Item 2. Change in Securities. There has been a change in
control of the Company during the period covered by this report,
as disclosed in the Form 8-K report filed on July 2, 1997.
Item 2(c). Subsequent to the period overed by this report, on
October 24, 1997, the Company completed a Private Placement
Offering of 450,000 non dividend bearing, no par value, Series B
Convertible Preferred Shares. All of the shares were sold by the
Company and no Placement Agent was involved in this Offering. The
shares were sold at a purchase price of $.3125 per share and the
Company realized proceeds of $130,633 from the Offering, net of
offering expenses in the amount of $9,992. The shares were sold
through a Private Placement pursuant to the exemption provided by
Rule 504 of Regulation D under the Securities Act of 1933, as
amended. Each Preferred Share is convertible into one and one
quarter (1.25) shares of the Company's Common Stock, no par value,
at the election of the Preferred Shareholder at any time after
thirteen months from the date of issuance thereof and for a period
of four years therafter.
Item 3. Defaults Upon Senior Securities. Not applicable.

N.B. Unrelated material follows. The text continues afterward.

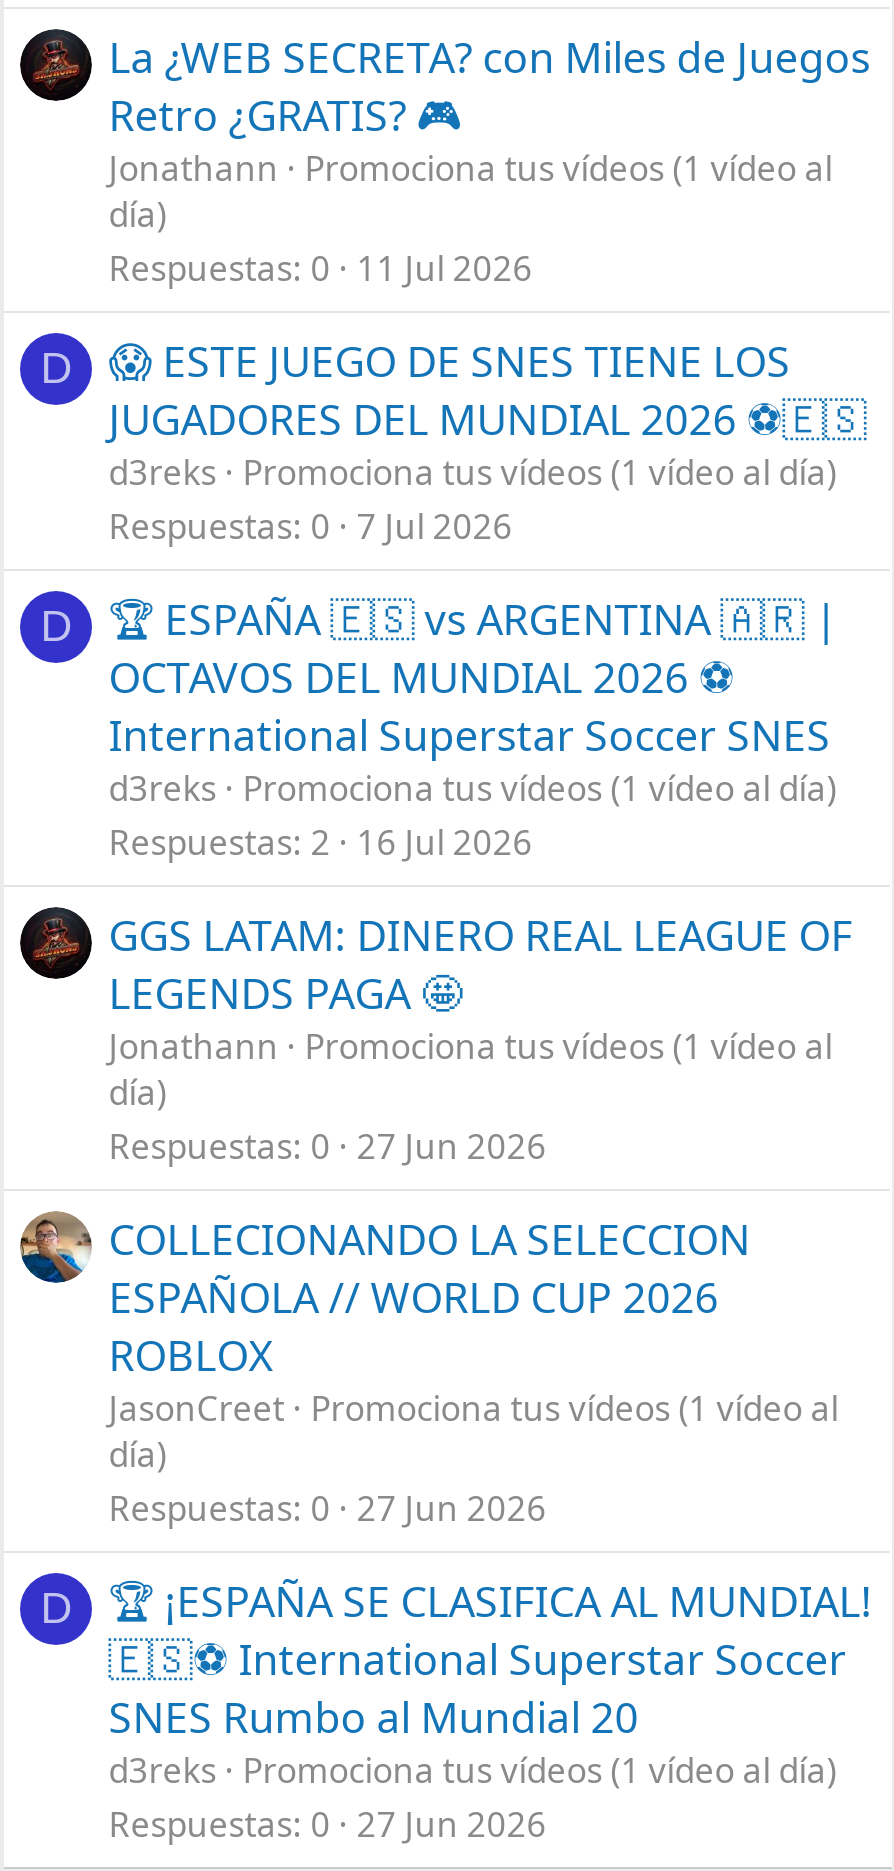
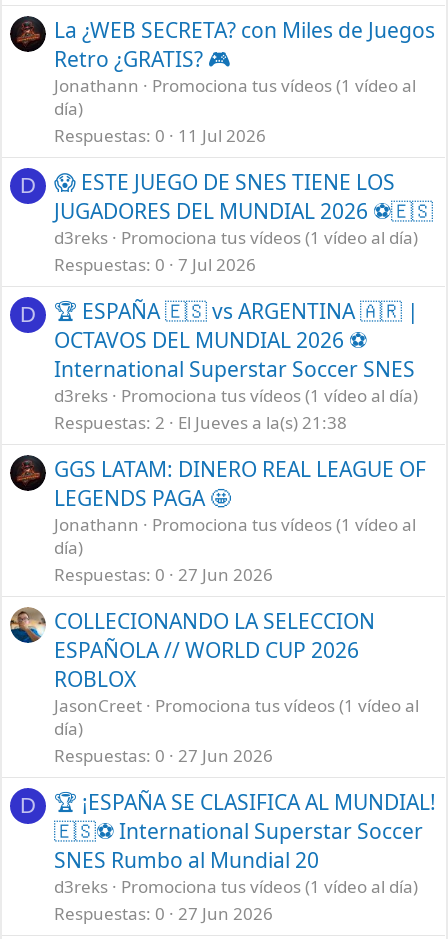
- Respuestas 2 16 Jul 2026
+ Respuestas 2 El Jueves a la(s) 21:38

Item 4. Submission of Matters to a Vote of Security Holders. None.
Item 5. Other Information. None.
Item 6. Exhibits and Reports of Form 8-K. Form 8-K was filed on
July 2, 1997 re: acquisition which was completed, effective July 1,
1997; Letter of Intent for proposed private placement offering,
which was withdrawn in August, 1997; filing of certified financial
statements related to acquisition.
SIGNATURES
Pursuant to the requirements of Section 13 of 15(d) of the
Securities Exchange Act of 1934, the Registrant has duly caused
this report to be signed in its behalf by the undersigned,
thereunto duly authorized on November 14, 1997.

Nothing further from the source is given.